▶ **ASSIGNMENT**
Give back every record verbatim, but not the pictures.

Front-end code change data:
--------------------------------------------------

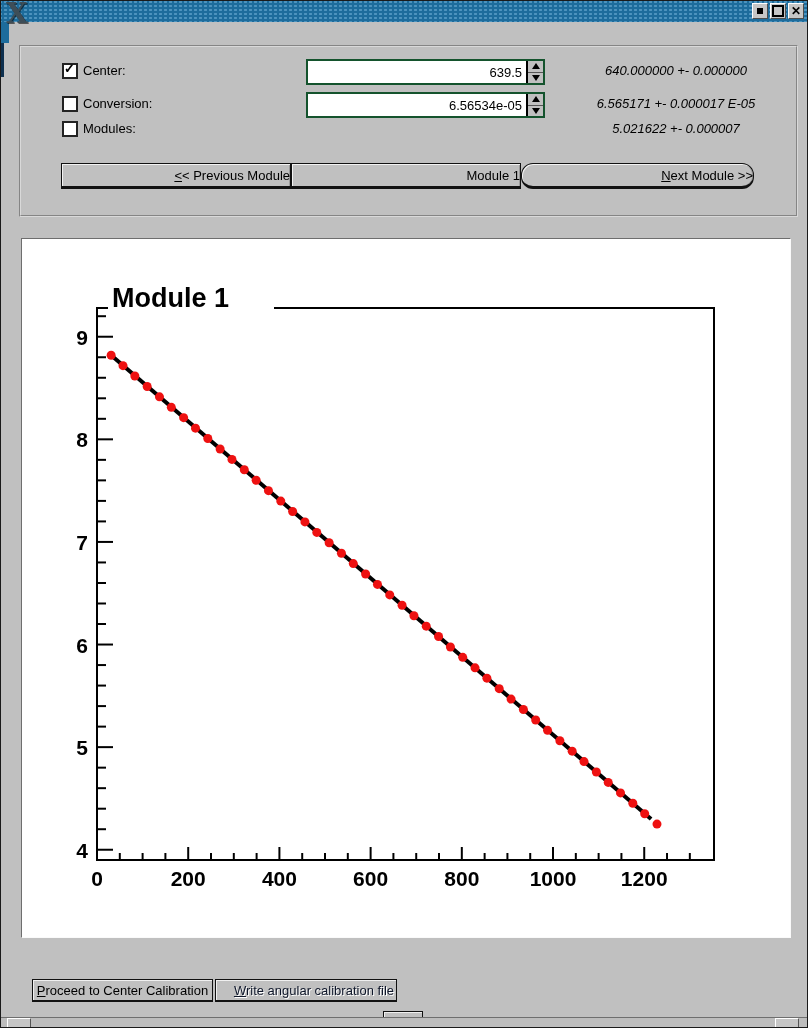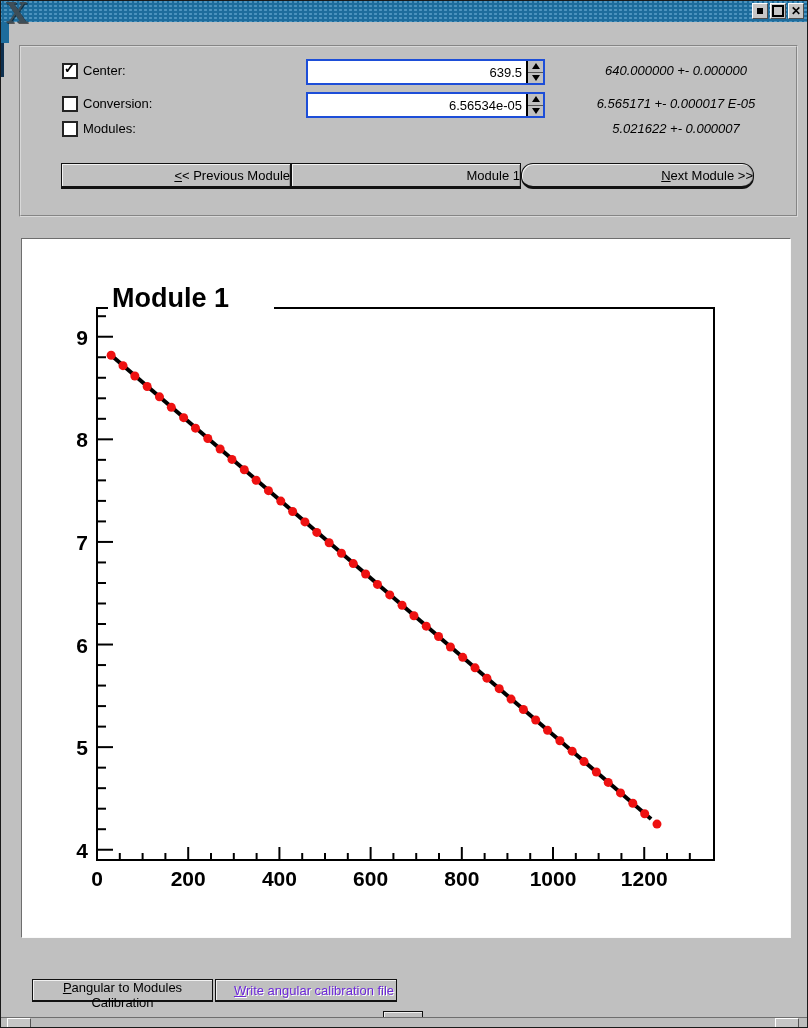--- a/index.html
+++ b/index.html
@@ -32,7 +32,7 @@
   .checkbox .chk{position:absolute;left:0px;top:-4px;font-size:13px;font-weight:bold;}
   .param-label{position:absolute;left:62px;top:4px;}
   .spin{position:absolute;left:285px;top:0;width:235px;height:22px;
-    border:2px solid #1d4ed8;background:#fff;display:flex;}
+    border:2px solid #14532d;background:#fff;display:flex;}
   .spin input{flex:1;border:none;outline:none;height:100%;text-align:right;
     padding:0 4px 0 0;font:13px "Liberation Sans",sans-serif;background:#fff;min-width:0;}
   .arrows{width:15px;display:flex;flex-direction:column;border-left:2px solid #000;}

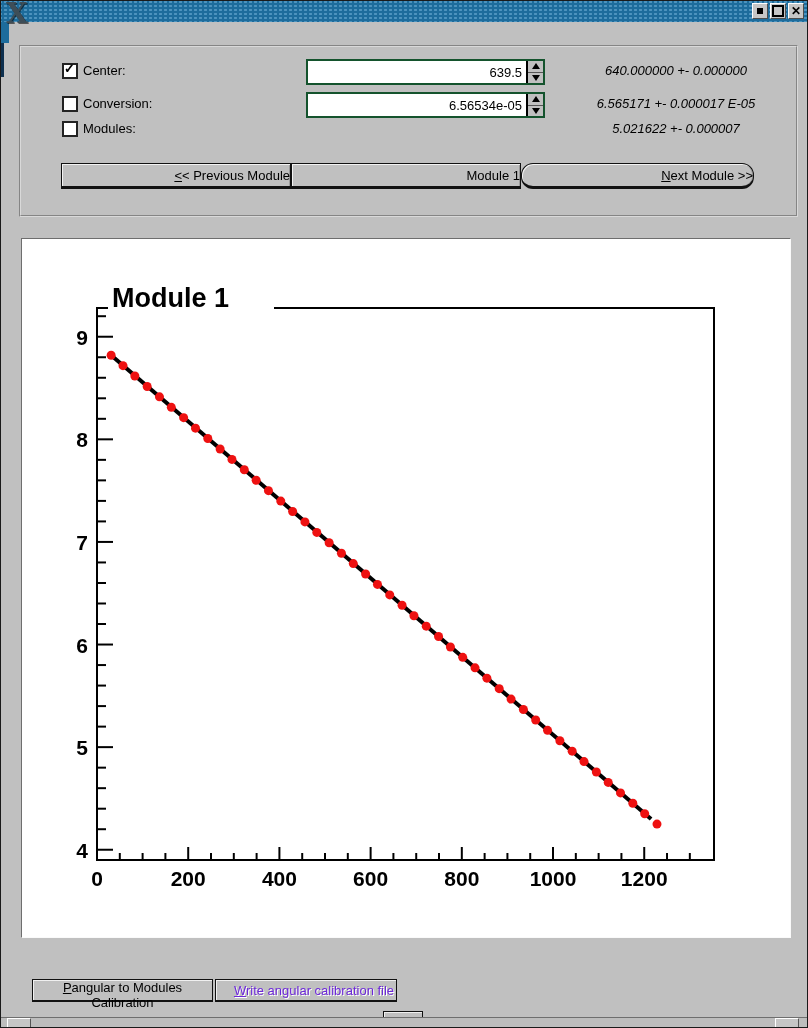--- a/index.html
+++ b/index.html
@@ -271,7 +271,7 @@
   </div>
 
   <button class="act-btn" style="left:31px;width:181px;">
-    <span class="u">P</span><span>angular to Modules Calibration</span>
+    <span class="u">P</span><span>roceed to Center Calibration</span>
   </button>
   <button class="act-btn disabled" style="left:214px;width:182px;">
     <span class="u">W</span><span>rite angular calibration file</span>

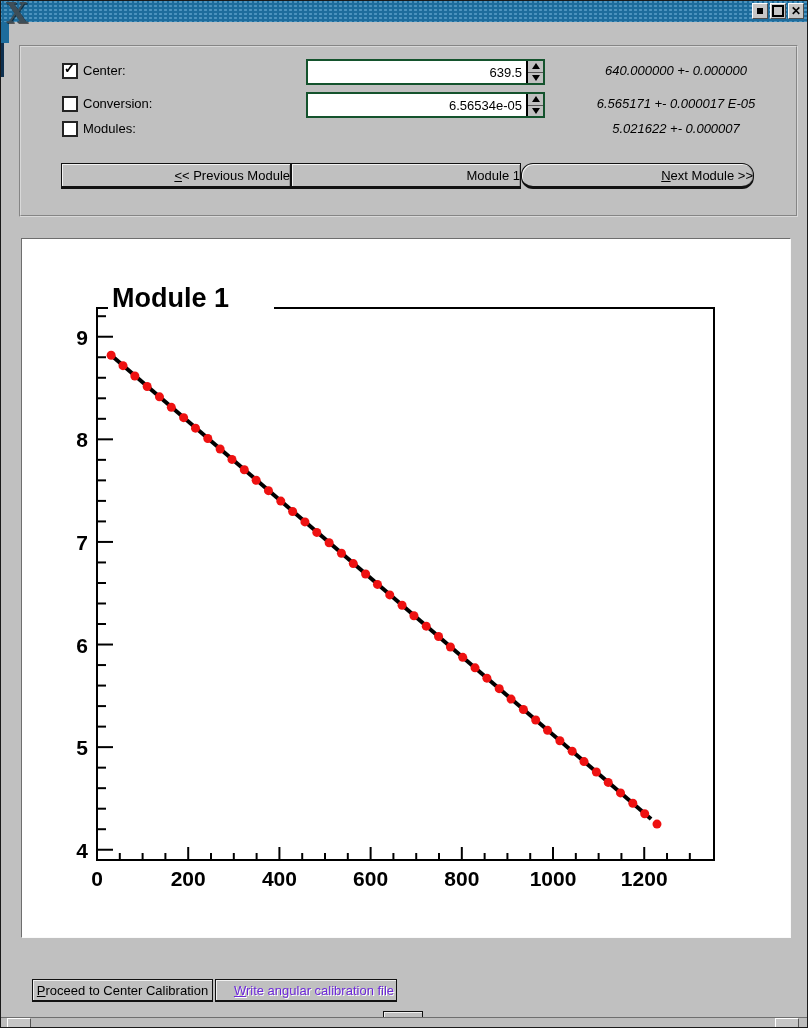--- a/index.html
+++ b/index.html
@@ -59,7 +59,7 @@
     border:1px solid #111;border-bottom:2px solid #111;
     box-shadow:inset 1px 1px 0 #f0f0f0;
     font:13px "Liberation Sans",sans-serif;padding:0;cursor:default;}
-  .act-btn.disabled{color:#6d28d9;text-shadow:1px 1px 0 #ffffff;padding-left:16px;}
+  .act-btn.disabled{color:#0f172a;text-shadow:1px 1px 0 #ffffff;padding-left:16px;}
   
   .status-strip{position:absolute;left:0;bottom:0;width:100%;height:9px;
     background:#bdbdbd;border-top:1px solid #6e6e6e;}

--------------------------------------------------

▶ **EXERCISE SOLUTION**
--- a/index.html
+++ b/index.html
@@ -32,7 +32,7 @@
   .checkbox .chk{position:absolute;left:0px;top:-4px;font-size:13px;font-weight:bold;}
   .param-label{position:absolute;left:62px;top:4px;}
   .spin{position:absolute;left:285px;top:0;width:235px;height:22px;
-    border:2px solid #1d4ed8;background:#fff;display:flex;}
+    border:2px solid #14532d;background:#fff;display:flex;}
   .spin input{flex:1;border:none;outline:none;height:100%;text-align:right;
     padding:0 4px 0 0;font:13px "Liberation Sans",sans-serif;background:#fff;min-width:0;}
   .arrows{width:15px;display:flex;flex-direction:column;border-left:2px solid #000;}

--- a/index.html
+++ b/index.html
@@ -271,7 +271,7 @@
   </div>
 
   <button class="act-btn" style="left:31px;width:181px;">
-    <span class="u">P</span><span>angular to Modules Calibration</span>
+    <span class="u">P</span><span>roceed to Center Calibration</span>
   </button>
   <button class="act-btn disabled" style="left:214px;width:182px;">
     <span class="u">W</span><span>rite angular calibration file</span>

--- a/index.html
+++ b/index.html
@@ -59,7 +59,7 @@
     border:1px solid #111;border-bottom:2px solid #111;
     box-shadow:inset 1px 1px 0 #f0f0f0;
     font:13px "Liberation Sans",sans-serif;padding:0;cursor:default;}
-  .act-btn.disabled{color:#6d28d9;text-shadow:1px 1px 0 #ffffff;padding-left:16px;}
+  .act-btn.disabled{color:#0f172a;text-shadow:1px 1px 0 #ffffff;padding-left:16px;}
   
   .status-strip{position:absolute;left:0;bottom:0;width:100%;height:9px;
     background:#bdbdbd;border-top:1px solid #6e6e6e;}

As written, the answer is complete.